DJ and producer Funk Butcher (Kwame Safo) recently suggested on Twitter that you’re “Not really a DJ if you don’t spend your OWN money on other people’s music to play” prompting a lengthy discussion about the role of the contemporary DJ. We asked Kwame, who is also PRS Grants & Programmes Manager as well as an editor, broadcaster and label boss, to flesh out his thoughts on the matter. 

Twitter is one of those universes as a musician sculpting your brand which can become somewhat of a poisoned chalice. The mundane takes can be misinterpreted and distorted to amplify internal frustrations which have nothing explicitly to do with what has been initially suggested. Despite this precarious space, I flirt with day-to-day, I love the opportunity to deliver personal takes succinctly and draw a range of opinions on a given subject. Most recently it was the role of a DJ.

The disc-jockey or DJ prefix has been conflated with producer in the modern context of the role now and with it a war wages between those who have chosen to DJ in its traditional sense and those who have sought to amalgamate the job descriptions (and arguably the industry requirements) of both DJ and record producer.

The initial tweet I sent in June was a tongue-in-cheek dig at those who have strayed from their obligations as DJ’s to educate, entertain and inform their audience on a range of amazing music which would be defined as “new” to the listenership. What quickly came apparent from my post is that the role has somewhat shifted into a space of producers who self-define as DJ and have redefined the role of DJ. There will understandably be a meeting of the two worlds, especially in the modern music climate which forces many of us to wear multiple hats, purely out of survival and necessity.

DJs irrespective of whether they produce their own music or not were always supposed to create a tapestry of sounds that would define them and make their sets marketable and unique

The shift in the identity of the “DJ” has meant a move away from the educational qualities of the discipline into a more commercialised and market-driven guise. DJs who produce are likely compelled to incorporate their productions into their sets to generate buzz, industry interest and subsequently more gigs and more traction on their records. DJs who also produce music have to generate the groundswell in the market which is much more democratic than other popular music genres as the dancefloors generally decide what’s a hit or not. “Gerrymandering” is still commonplace within the universes of electronic music and dance via the more popular and influential journalist platforms but ultimately the prize is there for the taking to impress the crowd by bringing your hottest creations directly to the audience and seeing if it resonates.

This all makes complete and perfect sense as a Producer-that-DJs. I stress the former’s relationship to the latter and that it suggests the sequence in which the roles came into being. The individual was a producer first who later became a DJ.

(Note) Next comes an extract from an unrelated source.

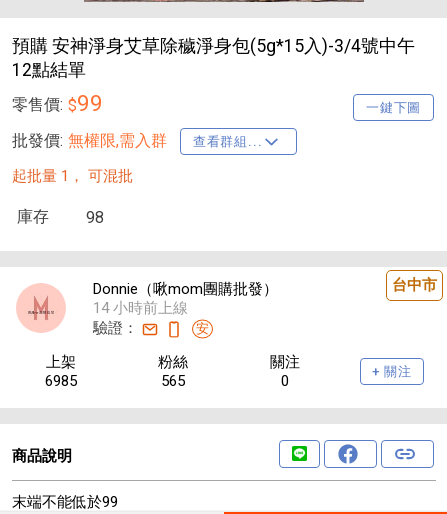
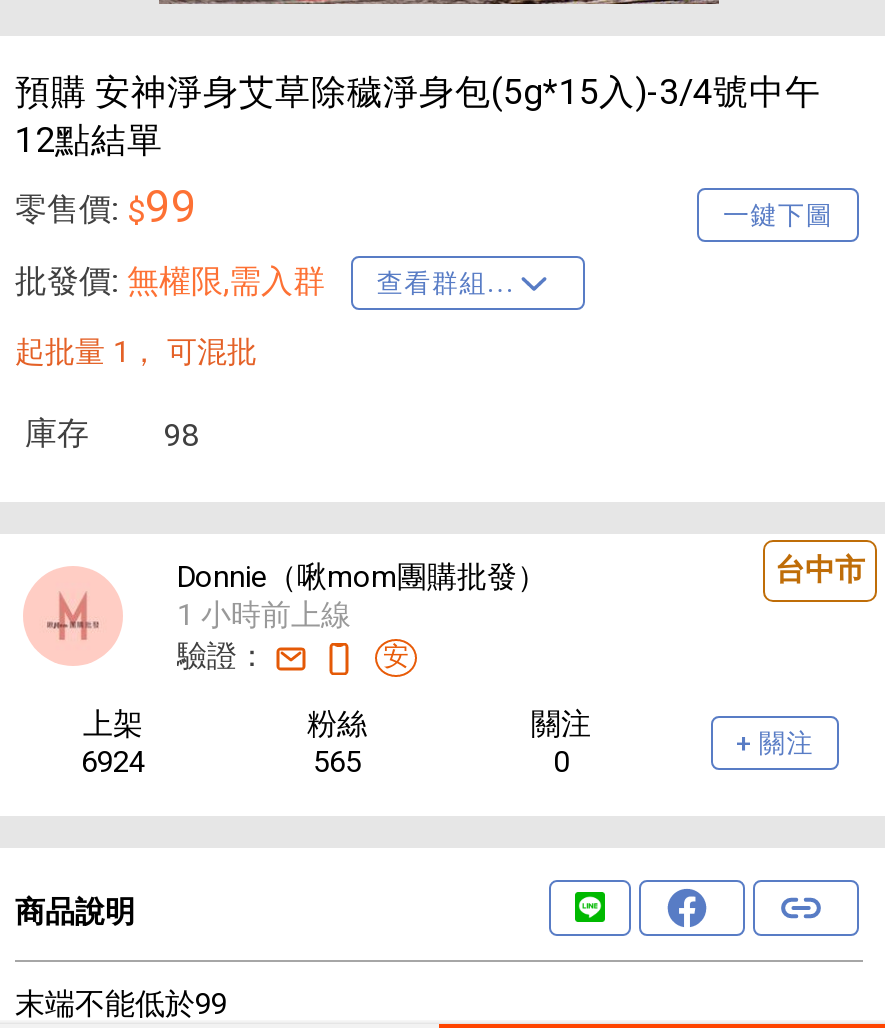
[93,299,188,317] 14 小時前上線 -> [177,598,351,634] 1 小時前上線
[45,372,77,390] 6985 -> [81,745,145,781] 6924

But the DJ role, as opposed to the Producer-that-DJs, was to break new records, new music and new artists to a willing and unsuspecting community of revellers. DJs (and note that I have in no way incorporated any additional skillset this individual may have) were an outlet for aspiring musicians. There was a time, believe it or not, that DJs sat in the space currently occupied by the huge conglomerates of AppleMusic, Spotify, Tidal etc. The DJ could provide that pivotal moment when their support could catapult a musician from relative obscurity into overnight stardom. But this isn’t just a feature of the more renowned members of the DJ fraternity. DJs of all strata, club, radio, all competed in a healthy sense to outdo one another and be the first to champion a great new record or new artist. The spirit of the role itself is something which defines the energy in the job: the passion to break records in the same way a hungry journo is passionate about breaking news! This ultimately requires financial sacrifices, buying equipment, records, MP3s you name it to be on top of your specialised genre and also on top of the mood of the crowd at any given point in history.

It’s this curation of a sonic palette, the DJs set, which would comprise of so many other producers and elements which is at the heart and soul of the DJ vocation

DJs irrespective of whether they produce their own music or not were always supposed to create a tapestry of sounds that would define them and make their sets marketable and unique. Hell, the easiest way to do this would be to play tracks that only you have because you made them. But in the eventuality that you started DJing before you ventured into music production, that tapestry would be formed largely by the works of other producers and artists who align with your musical taste and vision.

It’s this curation of a sonic palette, the DJs set, which would comprise of so many other producers and elements which is at the heart and soul of the DJ vocation. The fact many would argue is that the right to self-market, via playing your self-produced music on-top of already playing your own taste in music is at times disappointing and does a disservice to the music ecosystem itself. For our music industry to have true autonomy, redressing some of the imbalance of control taken away from smaller independent acts by the DSPs, much of the marketing of music has to be organic and grassroots orientated. It doesn’t hurt an upcoming producer or better yet an established one, to ringfence a segment of his live-DJ set to “third party artists”. Unless, the fear is that one of those tracks not made by the headline DJ later becomes the talking point of the night itself.

Ironically if that occurs, well done… you can now consider yourself a DJ!